Engineering Contradictions & Design Principles
Engineering Contradiction Analysis
1Loss of information
If data is gathered from multiple different systems and domains, then comprehensive machine information is obtained, but data integration complexity increases
Solution Approach 1:
The patent combines data from multiple different systems and domains (telematics data, job site data, maintenance data, operator data) into a single unified dashboard interface. This merging allows fleet managers to view all relevant machine information in one place, eliminating the need to manually access and integrate data from separate systems, thus reducing data integration complexity while maintaining comprehensive information.
2Loss of information
If manual data export and stitching is performed, then data comparison is possible, but time consumption increases
Solution Approach 1:
The system performs preliminary actions by automatically collecting, organizing, and pre-integrating data from multiple sources in the background before the user needs it. The dashboard is pre-populated with comprehensive machine data, comparisons are automatically calculated, and visualizations are pre-rendered, eliminating the need for manual data export and stitching operations at the time of analysis.
3Measurement precision
If detailed machine data is displayed, then performance analysis is improved, but information overload occurs
Solution Approach 1:
The dashboard applies local quality by providing different levels of data detail and visualization types for different machine parameters and user needs.
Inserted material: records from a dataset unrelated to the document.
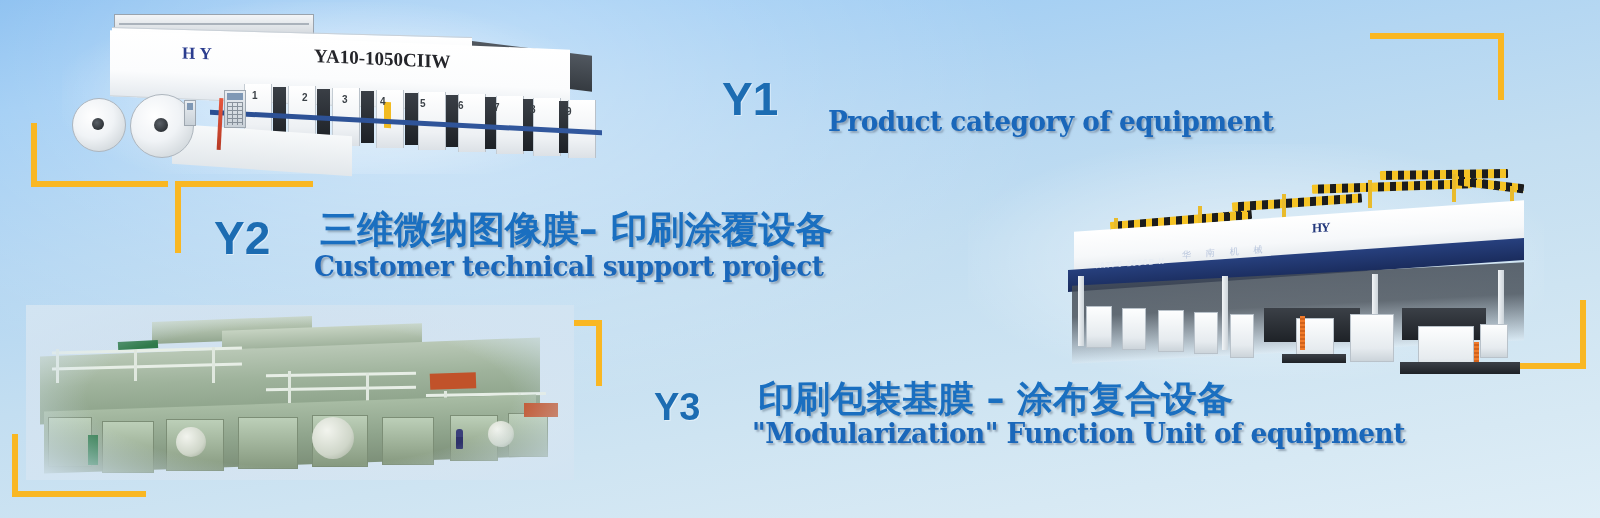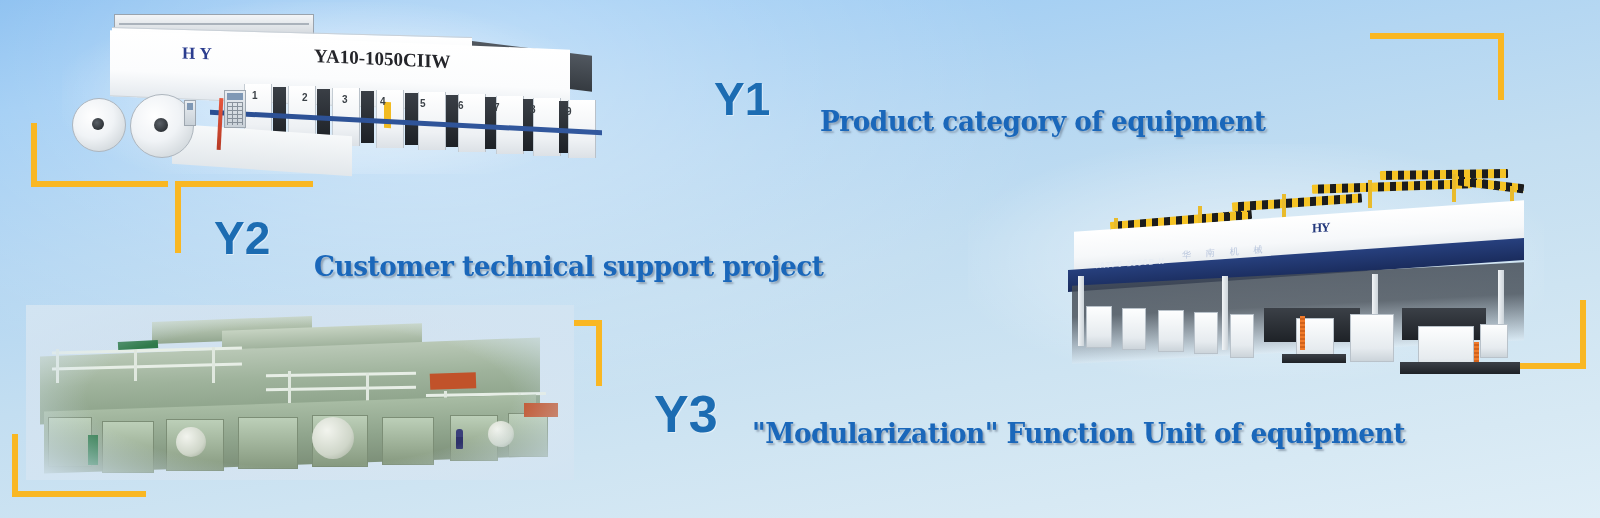--- a/index.html
+++ b/index.html
@@ -446,28 +446,30 @@
 
     <div class="greenacc" style="left:92px; top:36px; width:40px; height:8px; transform:rotate(-3deg);"></div>
     <div class="greenacc" style="left:62px; top:130px; width:10px; height:30px;"></div>
     <div class="orangeacc" style="left:404px; top:68px; width:46px; height:16px; transform:rotate(-2deg);"></div>
     <div class="orangeacc" style="left:498px; top:98px; width:34px; height:14px;"></div>
     <div class="worker" style="left:430px; top:124px;"></div>
 
     <div class="fade"></div>
   </div>
 
-  <div class="textgroup" style="left:8px; top:0; width:1432px; height:518px;">
+  <div class="textgroup" style="left:16px; top:0; width:1432px; height:518px;">
     <div class="ylabel" style="left:706px; top:76px; font-size:46px;">Y1</div>
     <div class="en" style="left:812px; top:108px; font-size:28px;">Product category of equipment</div>
   </div>
 
   <div class="textgroup" style="left:0; top:0; width:1600px; height:518px;">
     <div class="ylabel" style="left:214px; top:215px; font-size:46px;">Y2</div>
+    <div class="cn" style="left:320px; top:211px; font-size:37px;">三维微纳图像膜– 印刷涂覆设备</div>
     <div class="en" style="left:314px; top:253px; font-size:28px;">Customer technical support project</div>
   </div>
 
   <div class="textgroup" style="left:0; top:0; width:1600px; height:518px;">
-    <div class="ylabel" style="left:654px; top:388px; font-size:52px;">Y3</div>
+    <div class="ylabel" style="left:654px; top:388px; font-size:38px;">Y3</div>
+    <div class="cn" style="left:758px; top:381px; font-size:36px;">印刷包装基膜 –  涂布复合设备</div>
     <div class="en" style="left:752px; top:420px; font-size:28px;">"Modularization" Function Unit of equipment</div>
   </div>
 
 </div>
 
 </body></html>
Critical performance metrics are highlighted with visual indicators (color-coded status, trend arrows), while detailed raw data is available on demand. The interface adapts the presentation quality of information based on its importance and the context, making comprehensive data easy to interpret.
Data Source
AI summary
A method for machine usage visualization, the method including: receiving job site location information for a plurality of machines; receiving telematics data for multiple time periods from one or more of the plurality of machines, the data including: machine type, fault codes, and usage information; receiving a machine status for one or more of the plurality of machines; grouping the machines into machine groups by the received machine type; and grouping the machines into job site groups by the received job site location information.